Riding is thirsty work: You know how it is: Sometimes you gotta pop a cold one just to get the smell of those greasy blue seats out of your nose. Read the blog Beer by BART and you can be tickling your nostrils with IPA foam within minutes of leaving a station. Bloggers Gail Ann Williams and Steve Shapiro have been mapping beer venues within a mile or so of Bay Area Bart stations since March 2007. They're suds enthusiasts and pub transport fiends, with a reasonable argument to fuse them: Why not let train operators be your designated drivers, since they're going your way anyhow? How did we miss this site till now?

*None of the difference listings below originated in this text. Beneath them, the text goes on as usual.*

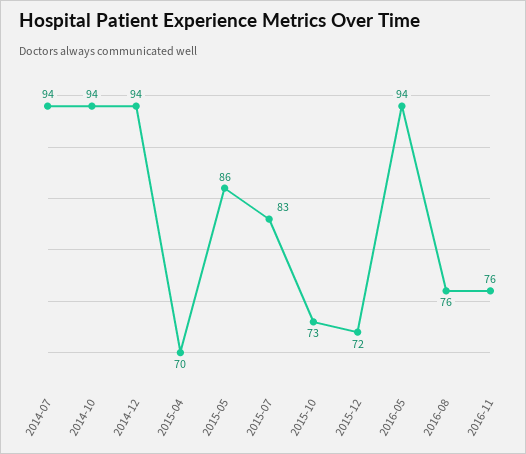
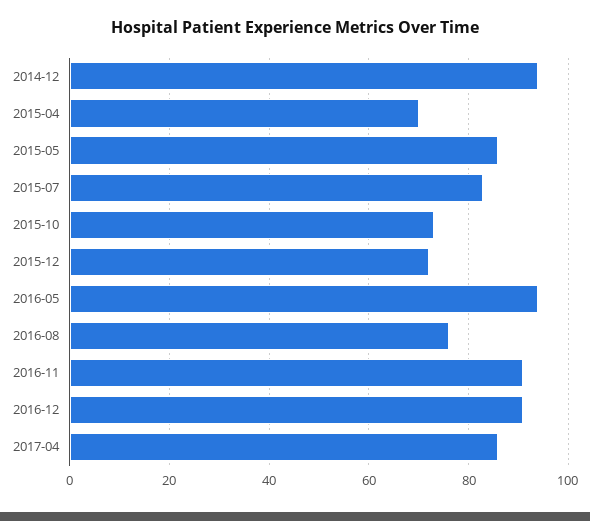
2014-07: 94 -> none
2014-10: 94 -> none
2016-11: 76 -> 90
2016-12: none -> 90
2017-04: none -> 85

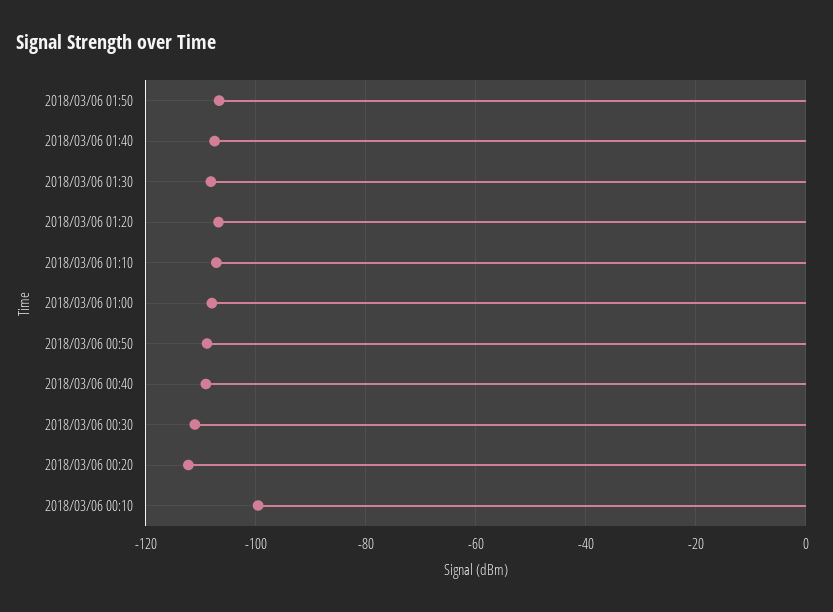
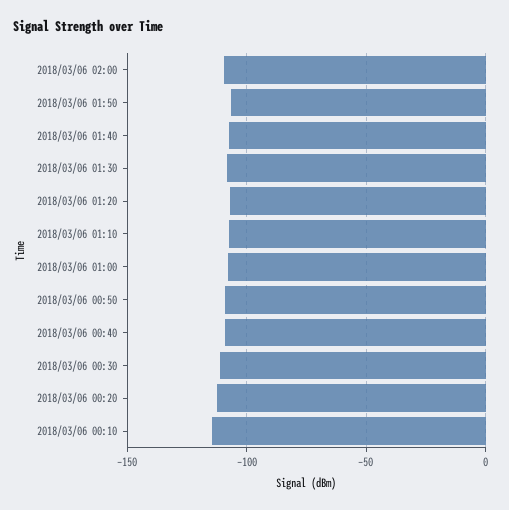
2018/03/06 00:10: -100 -> -115
2018/03/06 02:00: none -> -110

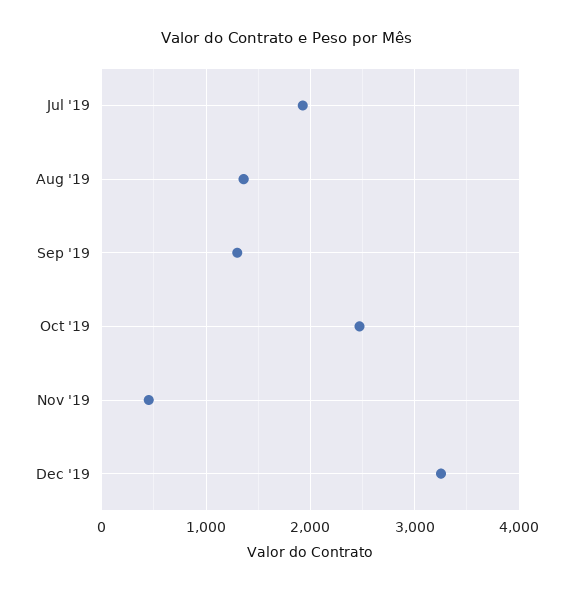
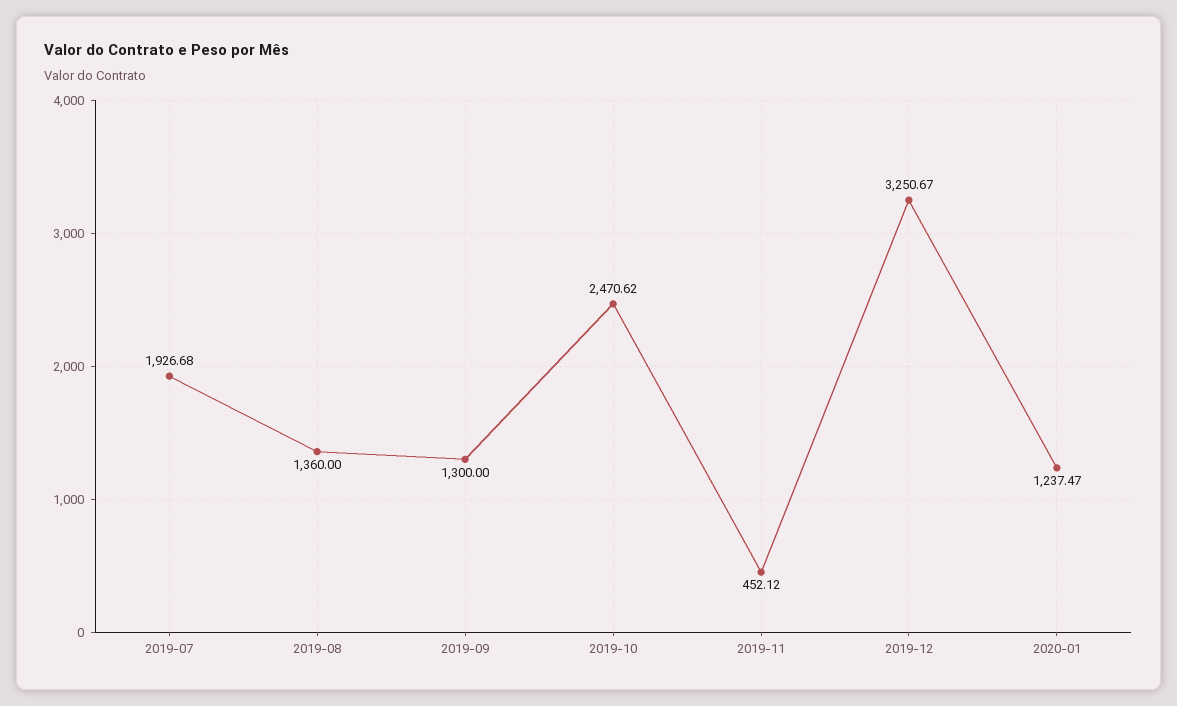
2020-01: none -> 1237.47

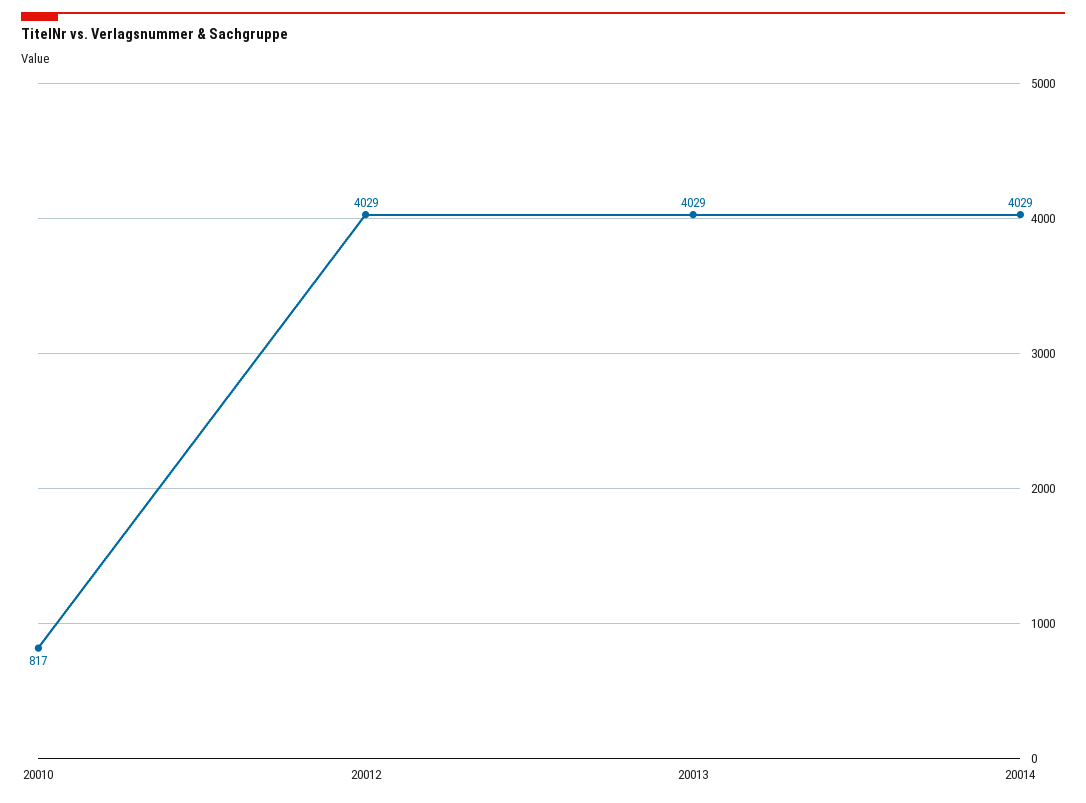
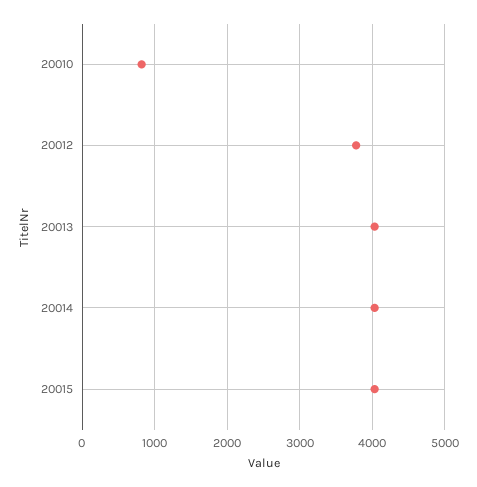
20012: 4029 -> 3800
20015: none -> 4000

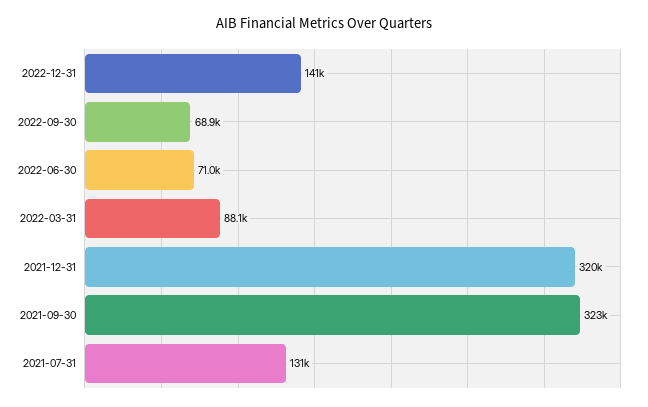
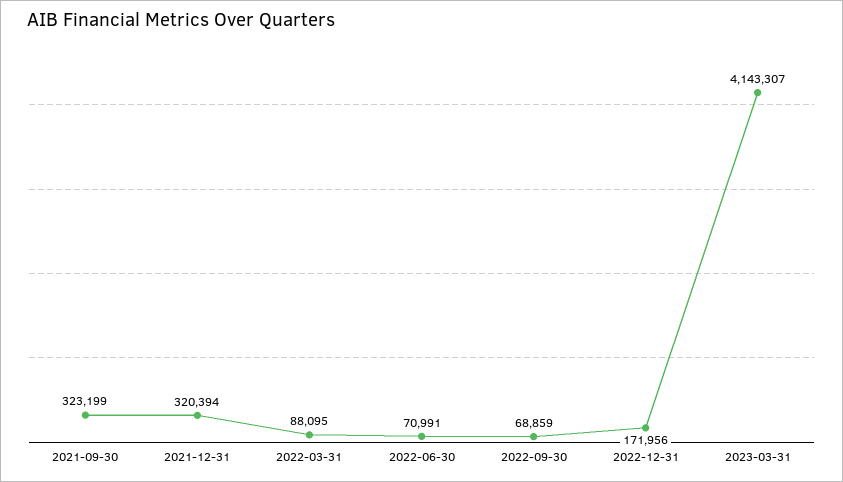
2022-12-31: 141000 -> 171956
2021-07-31: 131000 -> none
2023-03-31: none -> 4143307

Taco envy: At Squid Ink, our sister blog from LA Weekly, Diane Cu describes a street taco vendor who frequents L.A.'s Olympic Blvd. From a rattly cart topped with an improvised comal (a cookie sheet over a heat source) the unnamed vendor engineers serious taco love: Taco-hungry customers huddle around her little makeshift stall: a small, metal folding hand cart jammed with homemade salsas, chiles, masa for the tortillas, handmade fillings of fresh nopales, beef-potato and chicken-mushroom, all carefully assembled under Downtown L.A.'s sweltering summer heat. So why are we bothering? Because Cu's pics, especially, lay down a certain standard for street-food tacos all too rare in S.F. Damn you, L.A.!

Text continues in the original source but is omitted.